C’est pour cela que ces divinités n’ont pris aucun soin pour régler les mœurs des cités et des peuples qui les adoraient, ni pour les préserver par de terribles et salutaires défenses de ces maux effroyables qui ont leur siège, non dans les champs et les vignes, non dans les maisons et les trésors, non dans le corps, qui est soumis à l’esprit ; mais dans l’esprit même qui gouverne le corps. Dira-t-on que les dieux défendaient de mal vivre ? Qu’on le montre, qu’on le prouve. Et il ne s’agit pas ici de nous vanter je ne sais quelles traditions secrètes murmurées à l’oreille d’un petit nombre d’initiés par une religion mystérieuse, amie prétendue de la chasteté et de la vertu ; qu’on nous cite, qu’on désigne les lieux, les assemblées, où, à la place de ces fêtes impudiques, de ces chants et de ces postures d’histrions obscènes, à la place de ces Fugalies[2] honteuses (vraiment faites pour mettre en fuite la pudeur et l’honnêteté), en un mot, à la place de toutes ces turpitudes, on ait enseigné au peuple, au nom des dieux, à réprimer l’avarice, à contenir l’ambition, à brider l’impudicité, à suivre enfin tous les préceptes que rappelle Perse en ces vers énergiques :

« Instruisez-vous, misérables mortels, et apprenez les raisons des choses, ce que nous sommes, le but de la vie et sa loi, la pente glissante qui nous entraîne au mal, la modération dans l’amour des richesses, les désirs légitimes, l’usage utile de l’argent, la générosité qui sied à l’honnête homme envers la patrie et ses proches, enfin ce que chacun doit être dans le poste où Dieu l’a placé[3] ».

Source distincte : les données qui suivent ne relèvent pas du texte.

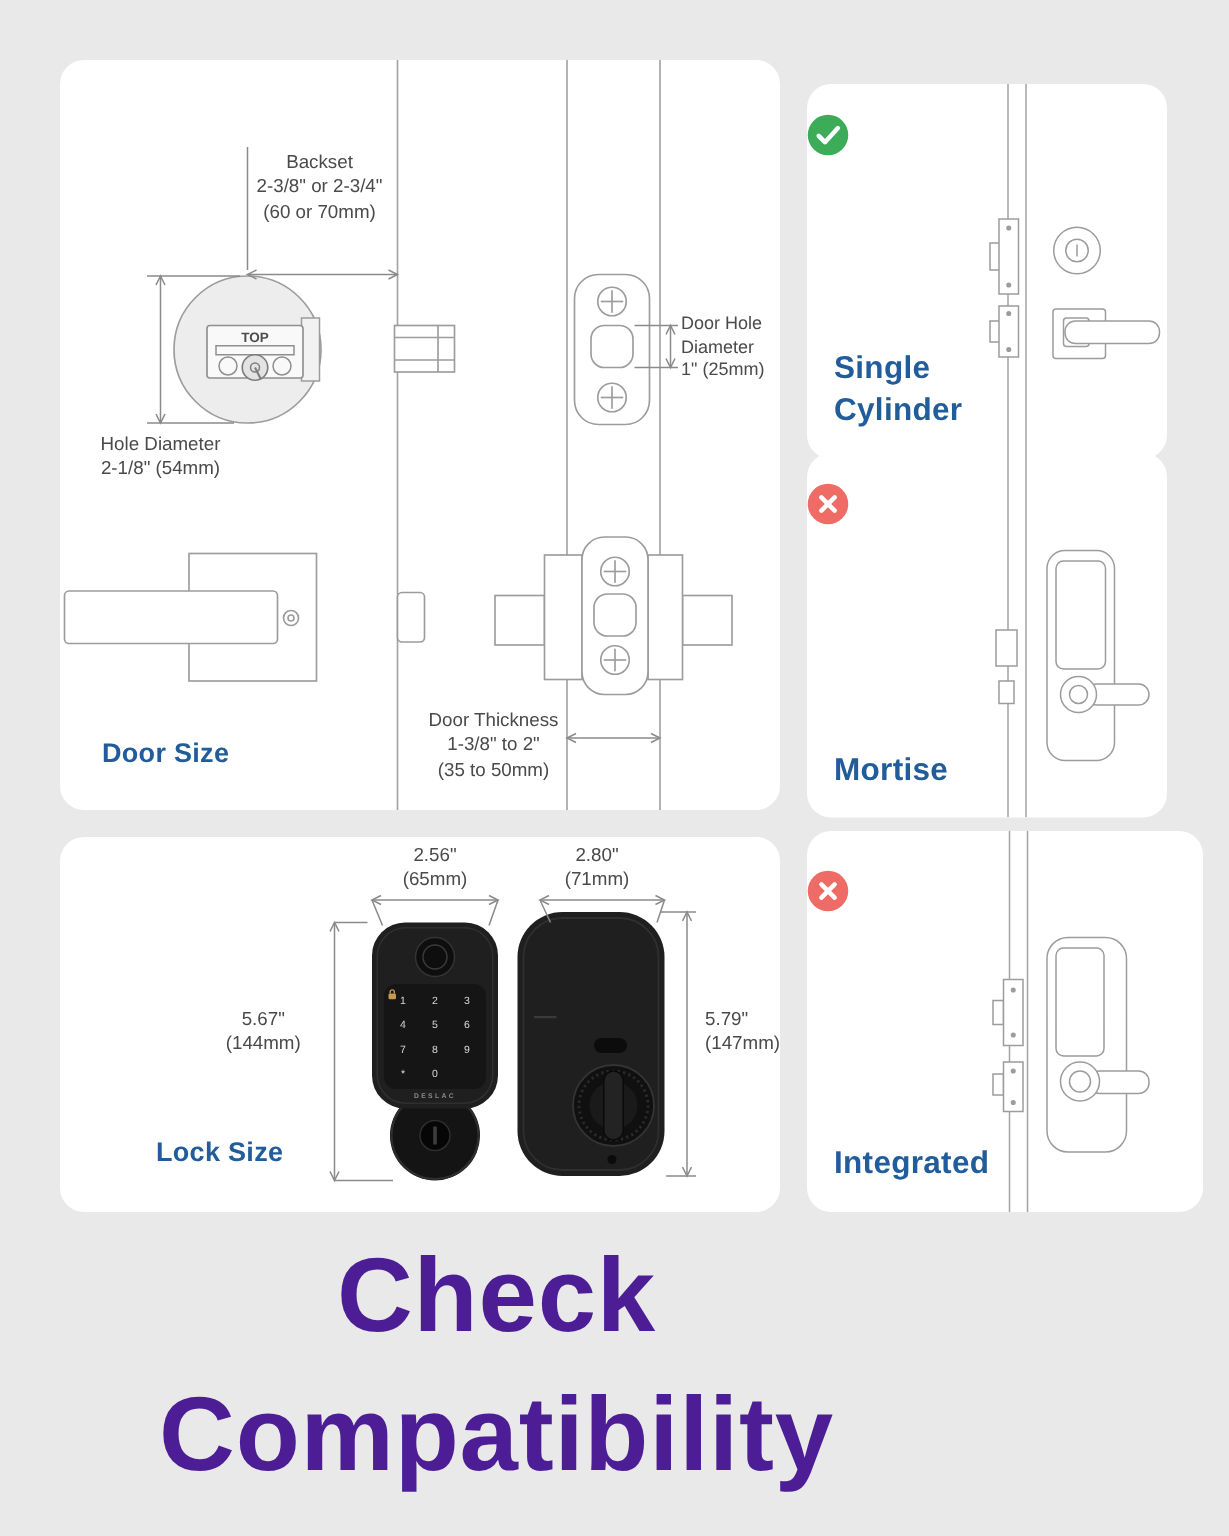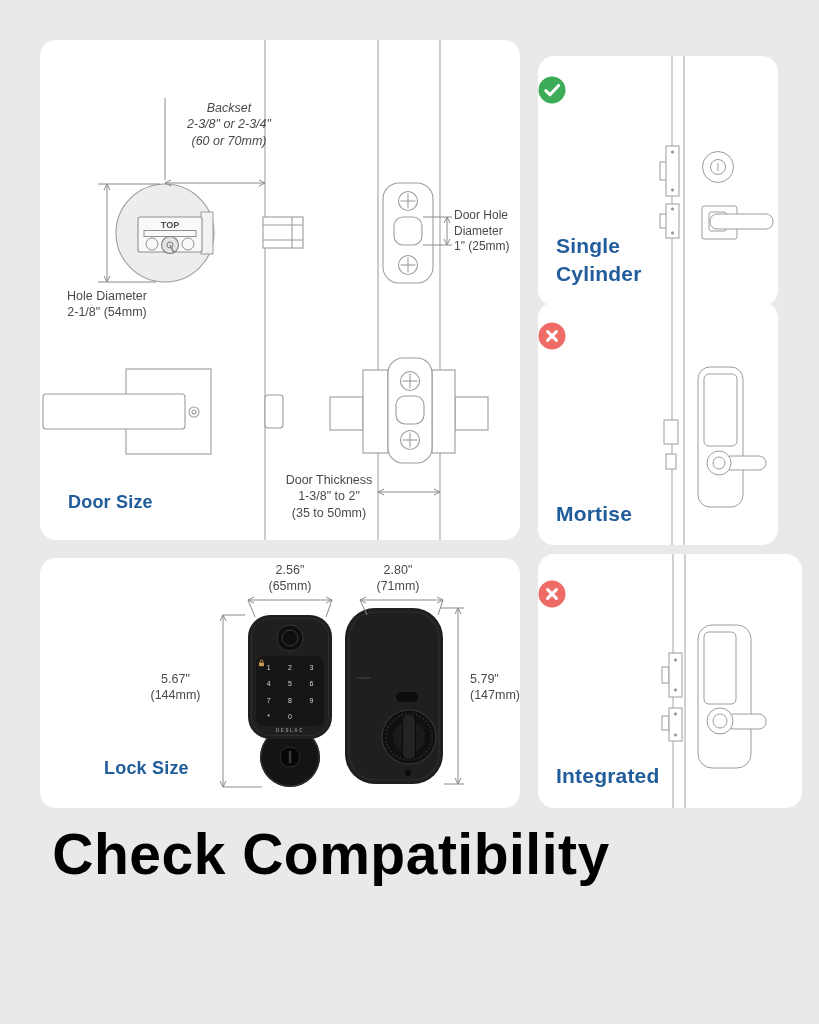"Backset" div.dim { font-style: italic -> none; left: 119px -> 103px }
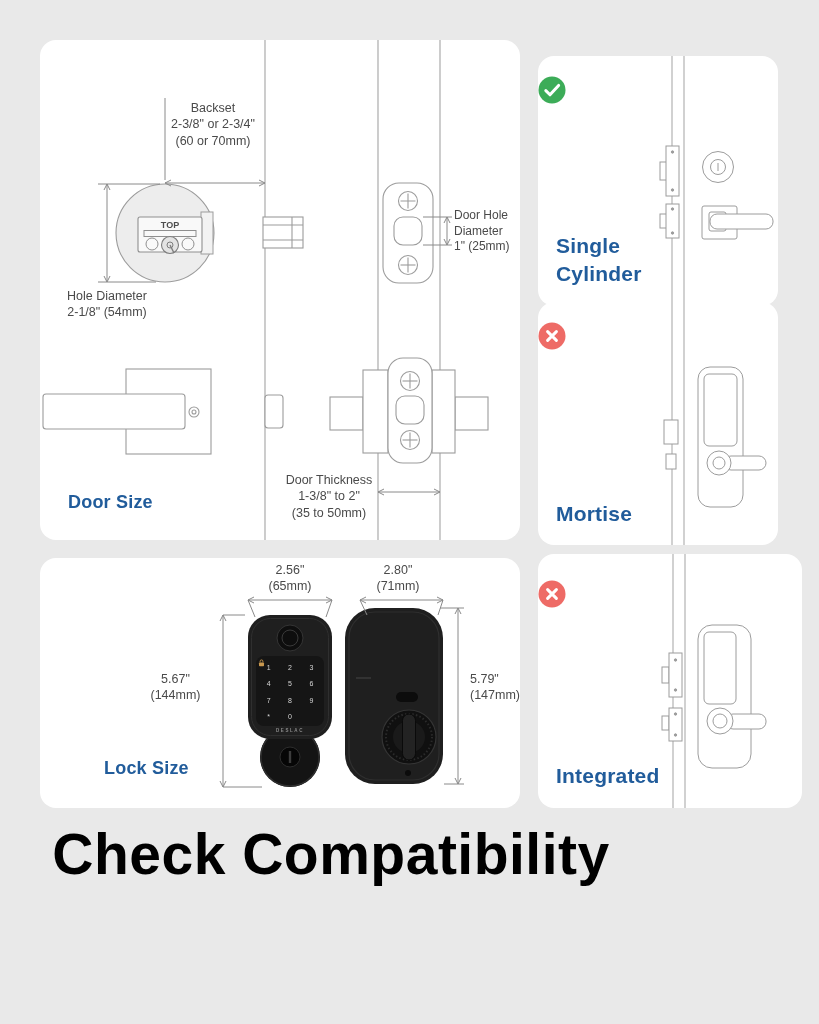"Check Compatibility" .title { color: #000000 -> #4c1d95; font-size: 57px -> 70px }
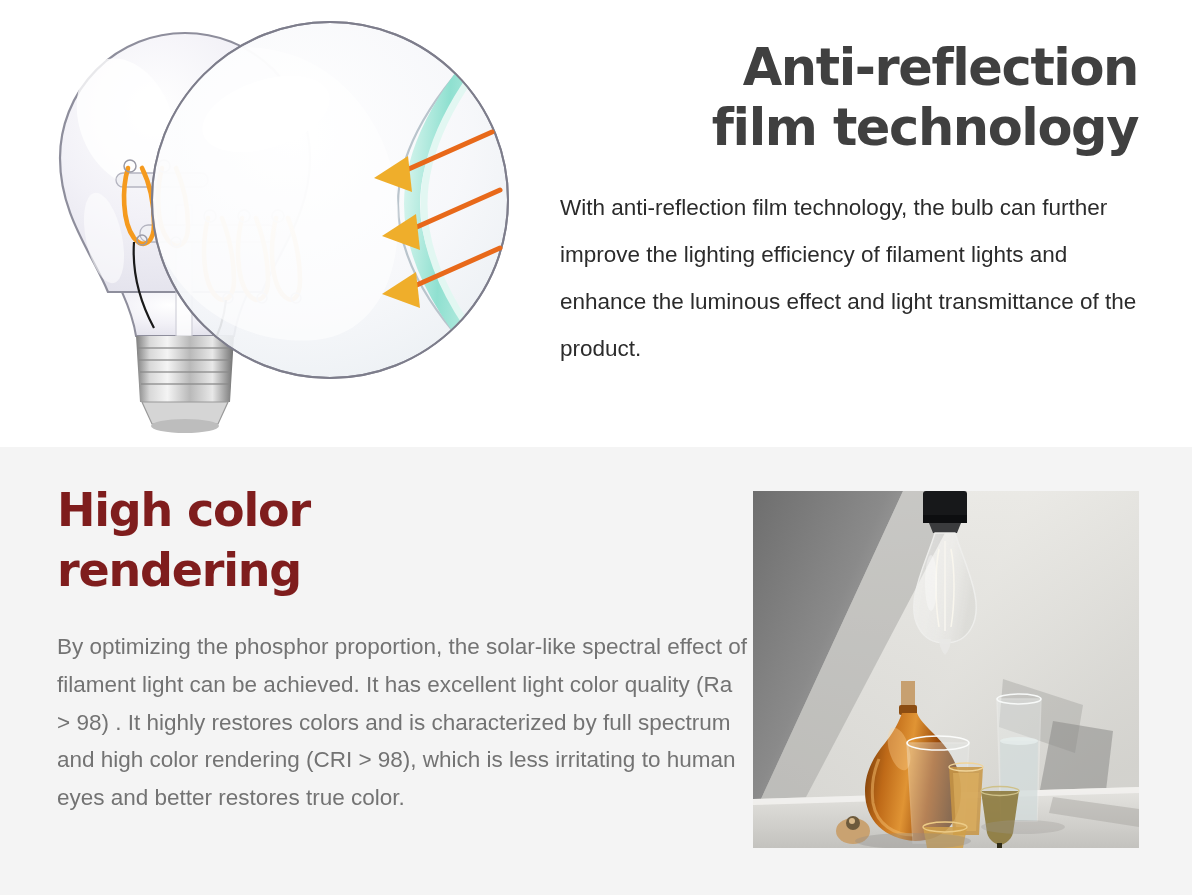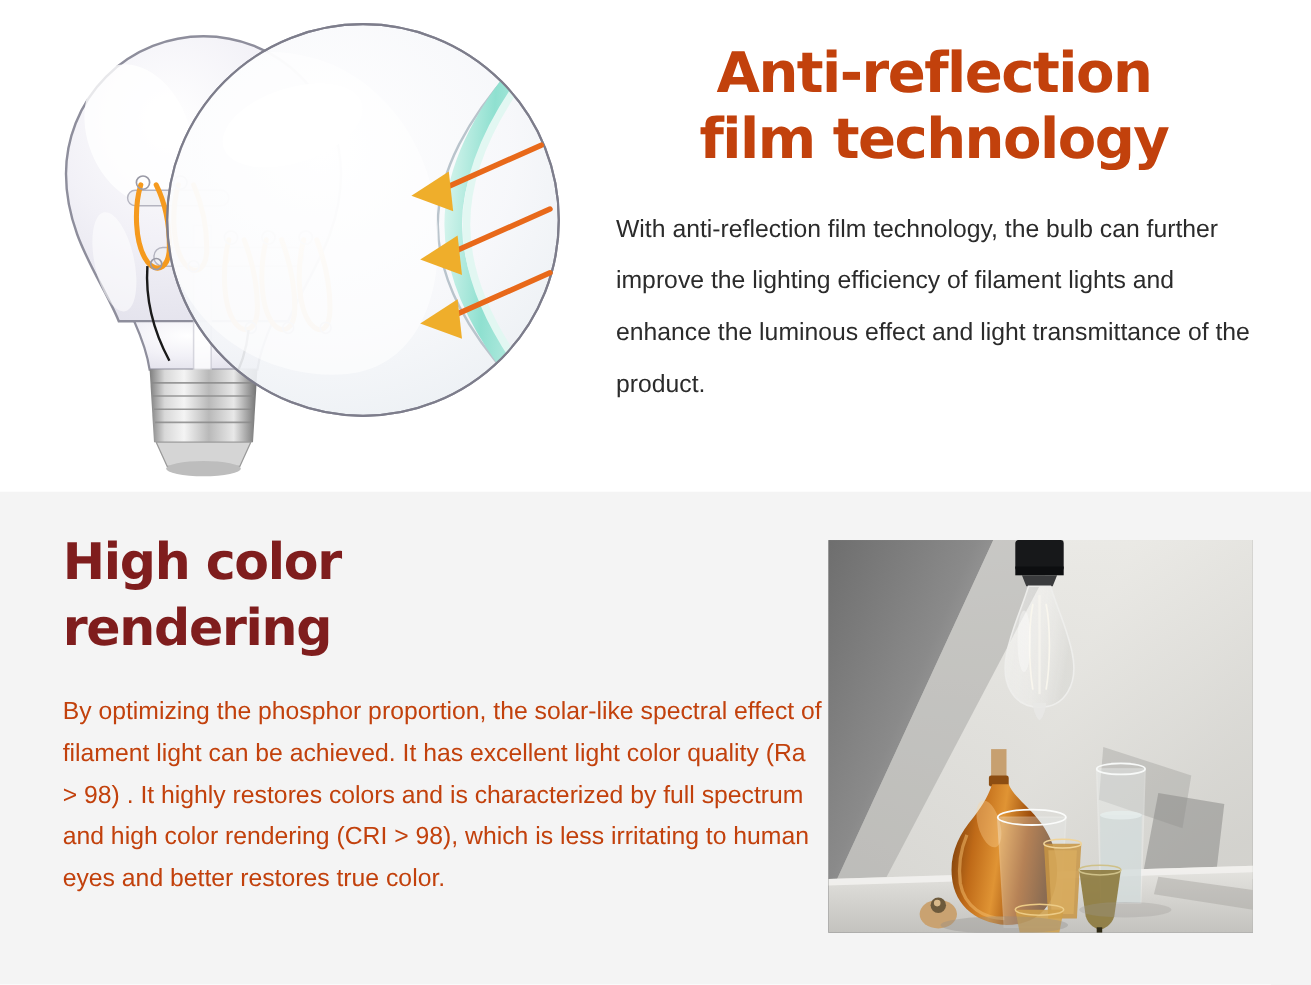"Anti-reflection" .top-heading { color: #c2410c -> #404040; text-align: center -> right }
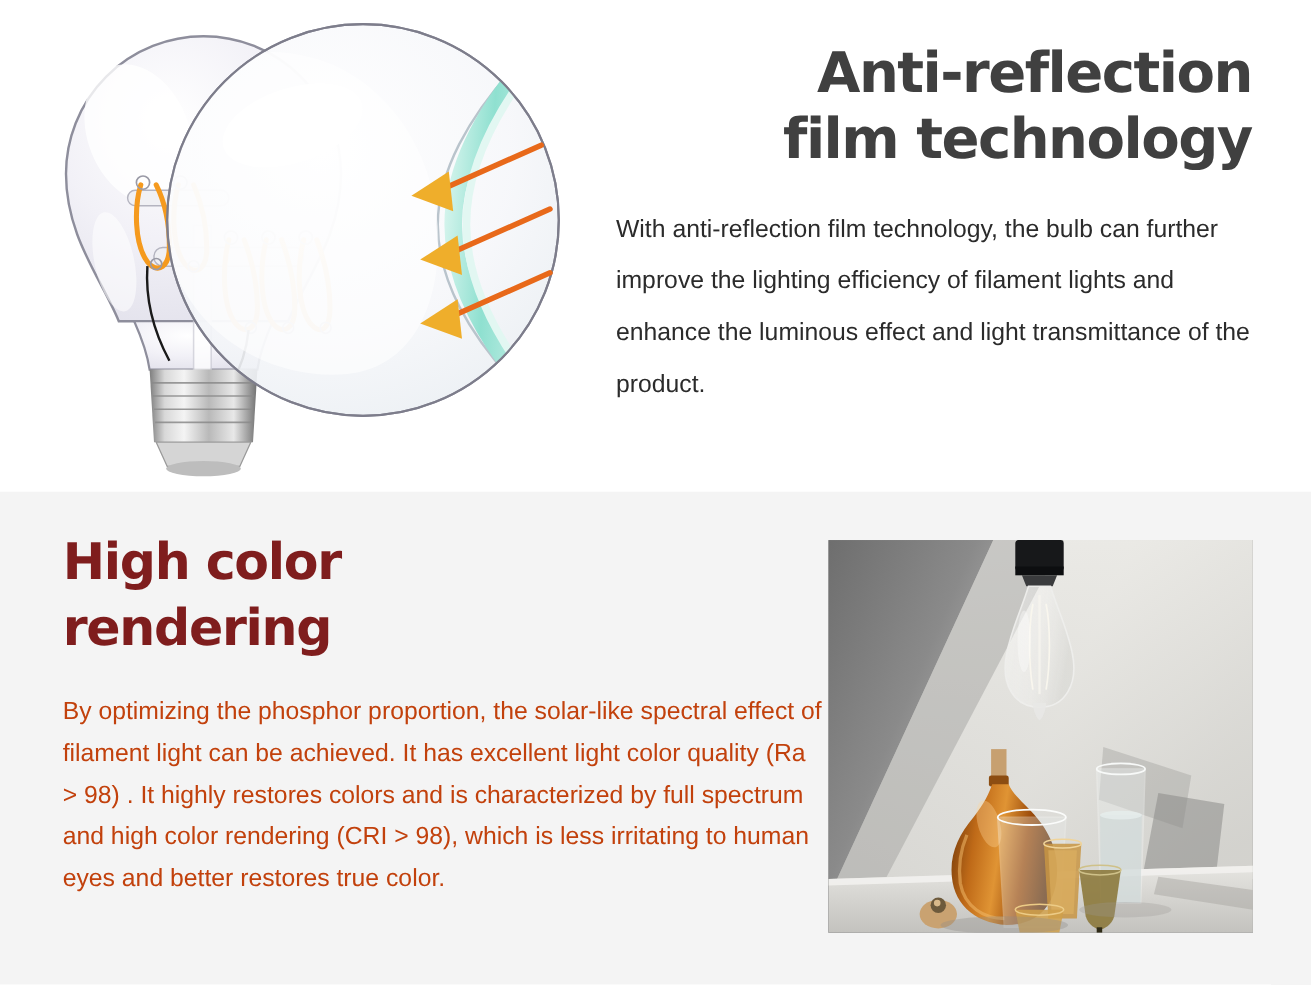"By optimizing the phosphor proportion," .bottom-body { color: #c2410c -> #737373 }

Qu’on nous dise en quels lieux on faisait entendre ces préceptes comme émanés de la bouche des dieux, en quels lieux on habituait le peuple à les écouter, comme cela se fait dans nos églises partout où la religion chrétienne a pénétré.

CHAPITRE VII.
LES MAXIMES INVENTÉES PAR LES PHILOSOPHES NE POUVAIENT SERVIR À RIEN, ÉTANT DÉPOURVUES D’AUTORITÉ DIVINE ET S’ADRESSANT À UN PEUPLE PLUS PORTÉ À SUIVRE LES EXEMPLES DES DIEUX QUE LES MAXIMES DES RAISONNEURS.

On nous alléguera peut-être les systèmes et les controverses des philosophes. Je répondrai d’abord que ce n’est point Rome, mais la Grèce qui leur a donné naissance ; et si l’on persiste à vouloir en faire honneur à Rome, sous prétexte que la Grèce a été réduite en province romaine, je dirai alors que les systèmes philosophiques ne sont point l’ouvrage des dieux, mais de quelques hommes doués d’un esprit rare et pénétrant, qui ont entrepris de découvrir par la raison la nature des choses, la règle des mœurs, enfin les conditions de l’usage régulier de la raison elle-même, tantôt fidèle et tantôt infidèle à ses propres lois. Aussi bien, parmi ces philosophes, quelques-uns ont découvert de grandes choses, soutenus qu’ils étaient par l’appui divin ; mais, arrêtés dans leur essor par la faiblesse humaine, ils sont tombés dans l’erreur ; juste répression de la divine Providence, qui a voulu surtout punir leur orgueil, et montrer, par l’exemple de ces esprits puissants, que la véritable voie pour monter aux régions supérieures, c’est l’humilité. Mais le moment viendra plus tard, s’il plaît au vrai Dieu notre Seigneur, de traiter cette matière et de la discuter à fond[4]. Quoi qu’il en soit, s’il est vrai que les philosophes aient découvert des vérités capables de donner à l’homme la vertu et le bonheur, n’est-ce point à eux qu’il eût fallu, pour être plus juste, décerner les honneurs divins ? Combien serait-il plus convenable et plus honnête de lire les livres de Platon, dans un temple consacré à

  1. Prov. vi, 26.
  2. Que faut-il penser de ces Fugalia ? Sont-ce les fêtes instituées en souvenir de l’expulsion des rois, comme le conjecture un commentateur, ou bien faut-il croire à quelque méprise de saint Augustin ?
  3. Satires, iii, v. 66-72.
  4. Voyez plus bas les livres viii, ix et x, particulièrement destinés à combattre les philosophes.